Type Rule of inference Predicate logic ${\displaystyle \forall x\,A\Rightarrow A\{x\mapsto t\}}$

In predicate logic, universal instantiation[1][2][3] (UI; also called universal specification or universal elimination,[citation needed] and sometimes confused with dictum de omni)[citation needed] is a valid rule of inference from a truth about each member of a class of individuals to the truth about a particular individual of that class. It is generally given as a quantification rule for the universal quantifier but it can also be encoded in an axiom schema. It is one of the basic principles used in quantification theory.

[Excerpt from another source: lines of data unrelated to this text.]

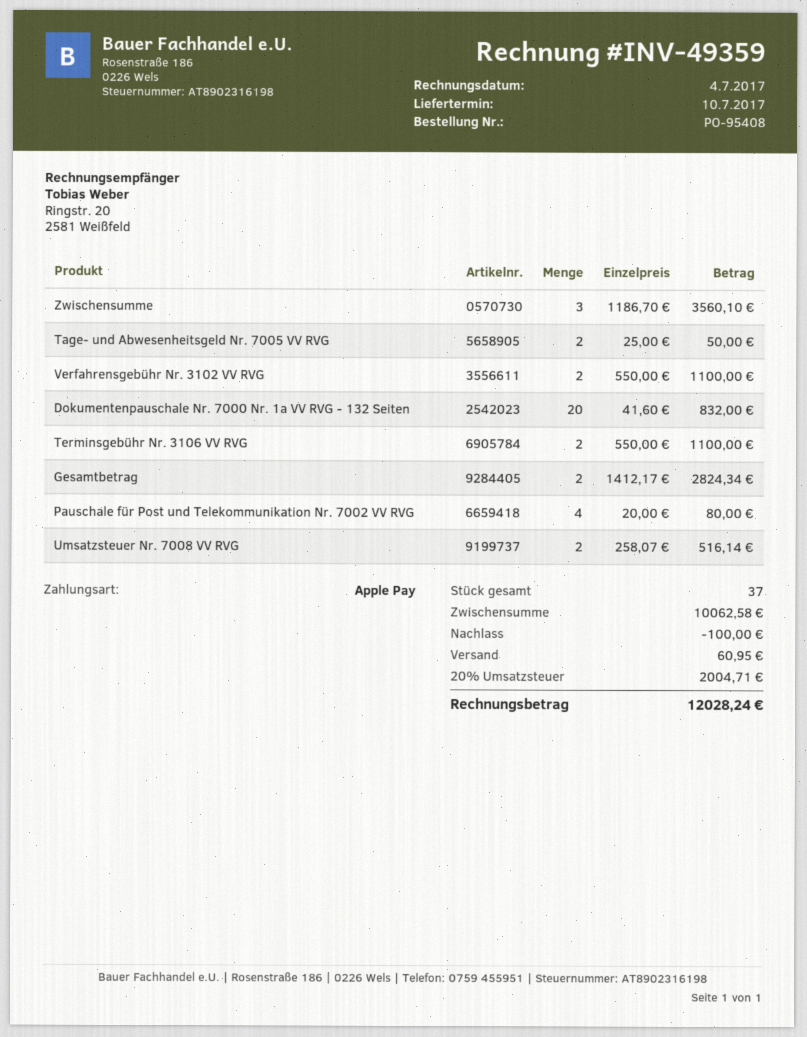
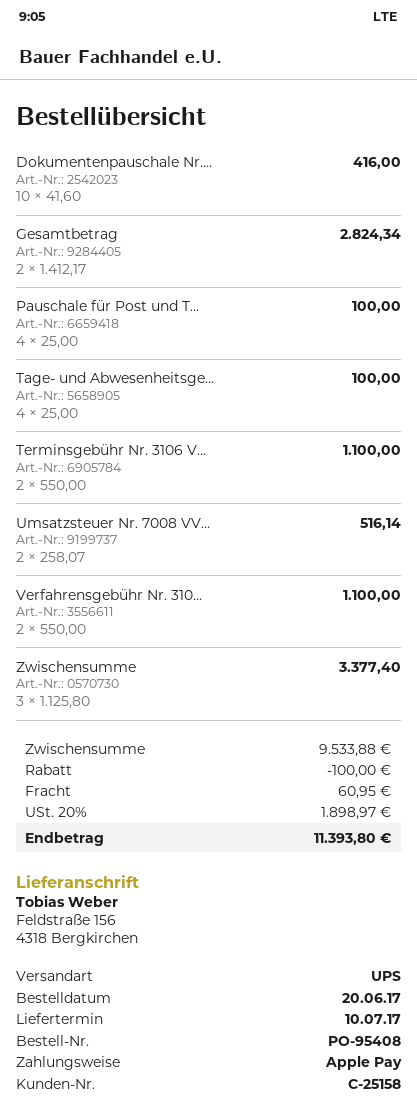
Zwischensumme: 3 x 1186.70 = 3560.10 -> 3 x 1125.80 = 3377.40
Tage- und Abwesenheitsgeld Nr. 7005 VV RVG: 2 x 25.00 = 50.00 -> 4 x 25.00 = 100.00
Dokumentenpauschale Nr. 7000 Nr. 1a VV RVG - 132 Seiten: 20 x 41.60 = 832.00 -> 10 x 41.60 = 416.00
Pauschale für Post und Telekommunikation Nr. 7002 VV RVG: 4 x 20.00 = 80.00 -> 4 x 25.00 = 100.00
subtotal: 10062.58 -> 9533.88
tax: 20% = 2004.71 -> 20% = 1898.97
total: 12028.24 -> 11393.80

Example: "All dogs are mammals. Fido is a dog. Therefore Fido is a mammal."

Formally, the rule as an axiom schema is given as

${\displaystyle \forall x\,A\Rightarrow A\{x\mapsto t\},}$

for every formula A and every term t, where ${\displaystyle A\{x\mapsto t\}}$ is the result of substituting t for each free occurrence of x in A. ${\displaystyle \,A\{x\mapsto t\}}$ is an instance of ${\displaystyle \forall x\,A.}$

And as a rule of inference it is

from ${\displaystyle \vdash \forall xA}$ infer ${\displaystyle \vdash A\{x\mapsto t\}.}$

Irving Copi noted that universal instantiation "...follows from variants of rules for 'natural deduction', which were devised independently by Gerhard Gentzen and Stanisław Jaśkowski in 1934."[4]

## Quine

According to Willard Van Orman Quine, universal instantiation and existential generalization are two aspects of a single principle, for instead of saying that "∀x x = x" implies "Socrates = Socrates", we could as well say that the denial "Socrates ≠ Socrates" implies "∃x x ≠ x". The principle embodied in these two operations is the link between quantifications and the singular statements that are related to them as instances. Yet it is a principle only by courtesy. It holds only in the case where a term names and, furthermore, occurs referentially.[5]

## References

1. ^ Irving M. Copi; Carl Cohen; Kenneth McMahon (Nov 2010). Introduction to Logic. Pearson Education. ISBN 978-0205820375.[page needed]
2. ^ Hurley, Patrick. A Concise Introduction to Logic. Wadsworth Pub Co, 2008.
3. ^ Moore and Parker[full citation needed]
4. ^ Copi, Irving M. (1979). Symbolic Logic, 5th edition, Prentice Hall, Upper Saddle River, NJ
5. ^ Willard Van Orman Quine; Roger F. Gibson (2008). "V.24. Reference and Modality". Quintessence. Cambridge, Mass: Belknap Press of Harvard University Press. OCLC 728954096. Here: p. 366.